4 くるぴーら・ぱわーじゃ

「くるぴーら」というのはアマゾンにつたわる妖精のようなもんでな、ふしぎな力をもっておる。
わしのタワーを建てるにあたっても、なが年、わしのすることをみておってくれたんじゃろ、いろいろかげから応援してくれておるのである。

たとえば、このじいさまは、わしがアマゾンに入ってまもなく、採集旅行中にジープが正面衝突して、あの世に行きかけたときマナウスからカミサマのような手を尽くして当時最高の治療を受ける手配をしてくれた。気にいらん相手とは口もきかん、わし以上に偏屈な爺様だが、なぜかわしを気に入ってくれた、コロニアの一世でな、わしの命の恩人なのである。

右の写真派、タワーのお披露目パーティをやったときのものだ。この右側でわしと話している人物は、マナウス邦人企業にその人あり、といわれる人物である。不景気で工場閉鎖を命じられて、現地企業に引導を渡しにきながら、生産を5倍にあげてしまった。むろん、工場閉鎖どころではない。今や、南米中に販路を持つ、ブラジルにもっともとけ込んだ日系企業と評価が高い。この成果は、むろん本社も大喜びであったろうが、それよりわしはこのひとのおかげで、現地の人間が、家族もいれて50万人もメシをくえるようになったことを評価したい。マナウスは他のブラジルの諸州とちがって、目立って売春婦がいないことで有名なのだ。それは、この人のような企業人が頑張って、多くの就職口をつくって安定させたからなのだ。

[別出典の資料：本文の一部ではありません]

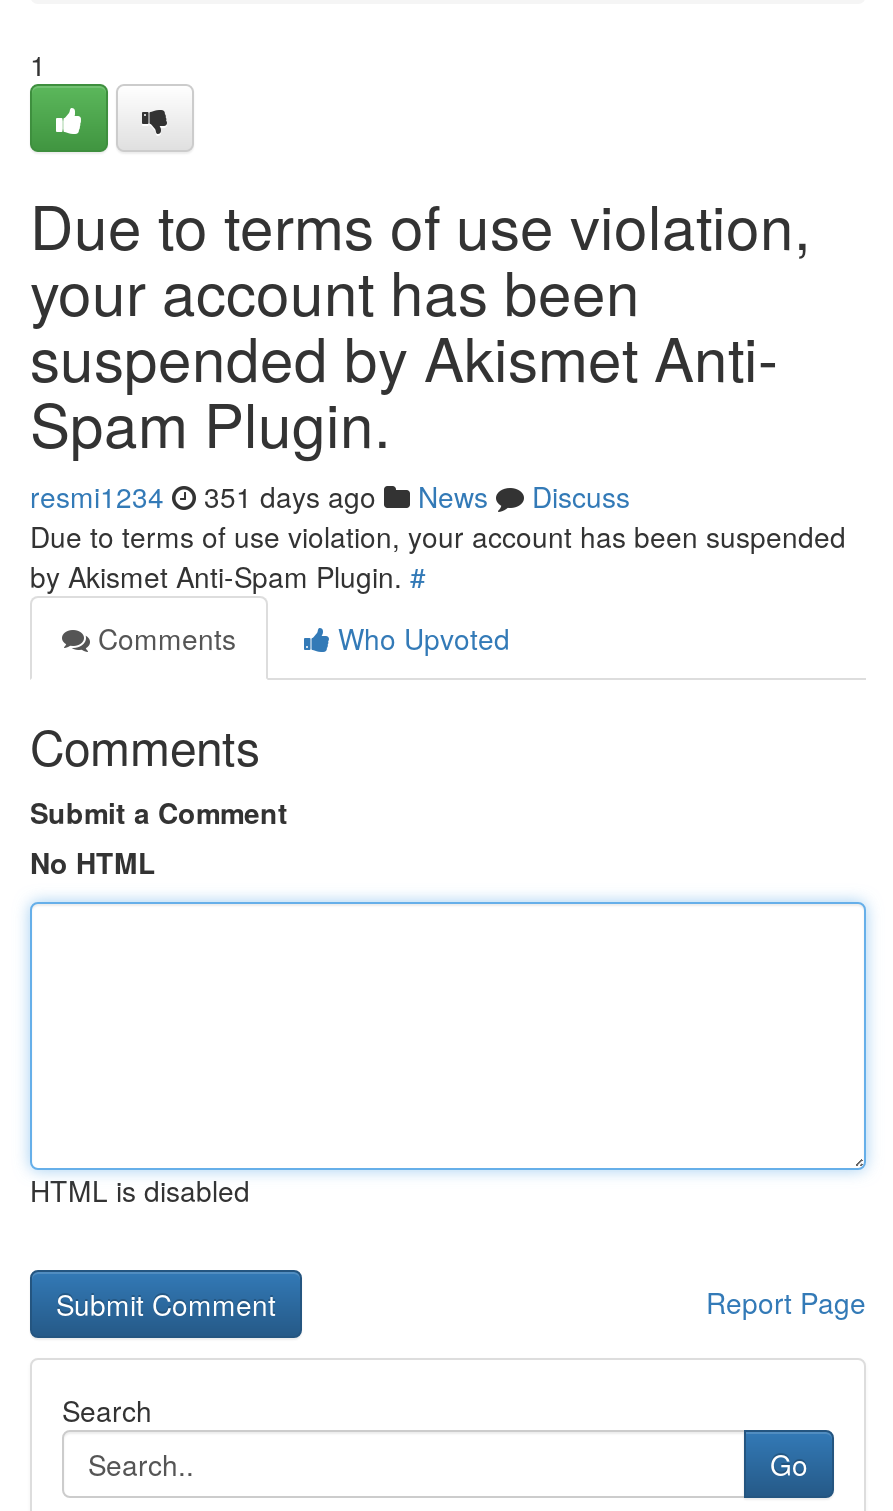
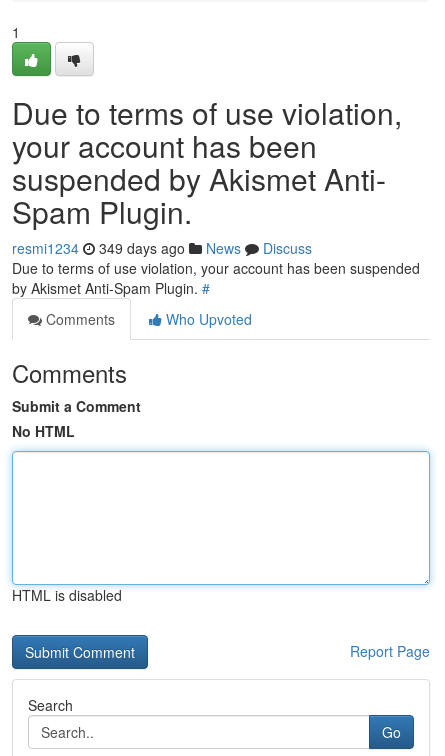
- resmi1234 351 days ago News Discuss
+ resmi1234 349 days ago News Discuss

日系人、日本人というても、必ずしもどこでも移住者と進出企業人は仲がよいわけではない。このような立派な企業人と、一世の頑固爺様の双方から応援してもらえるわしは大変な幸せ者なのじゃ。

むろん、爺さまや、おっちゃんばっかりではないのだぞ。妙齢の女性もいっぱいおる。

この写真は、タワーがどんどん登っていく途中のものだ。このうれしそうな母娘もわしを応援してくれるマナウスの日本人仲間である。子どものように見えるだろうが、右側の少女は2世でアマゾン大学で電子工学をでて、今や、なんと自分がコンピューター会社の社長である。もっとも、IBMのブラジル総会かなんかでは、子どもと間違えられて守衛に追い返されてしもうたそうじゃがね。彼女がいなかったら、いまこうしてホームページを開いたり、メールをやりとりしたくてもでけんとこじゃった。

今回、タワーを建てるのを日本からわざわざ見に来てくれた、このおばちゃんが日本でわしの「アマゾン博物館認定プロポリス」をしっかり売りなさいよ、と資金を提供してくれたんじゃ。この人がおらんかったら、こんなに早く塔はたたんかったじゃろ。いま73歳だがわざわざアマゾンまできて、わしの博物館でこんな写真をとってよろこんでおる元気な、おばあさまである。この下の女性、フジちゃん(50)にいたっては、なにがなんだかよくわからないがそのパワーはタワーを建設するあいだじゅう、一行に日本食をとめどもなく提供しつつ、自分は、アマゾンの果物を10人分ぐらい食べて帰っていった。アマゾンのおおきなスイカのようなパワーあふれる女性だった。実際、似ておるじゃろが。



 タワーを建てる、というのは確かに大変なことなのだが、その土台は、アマゾンの森の砂地ではなく、このような、多数のわしを応援してくれるよき人々の心の上に立っておる、とわしはしんじておる。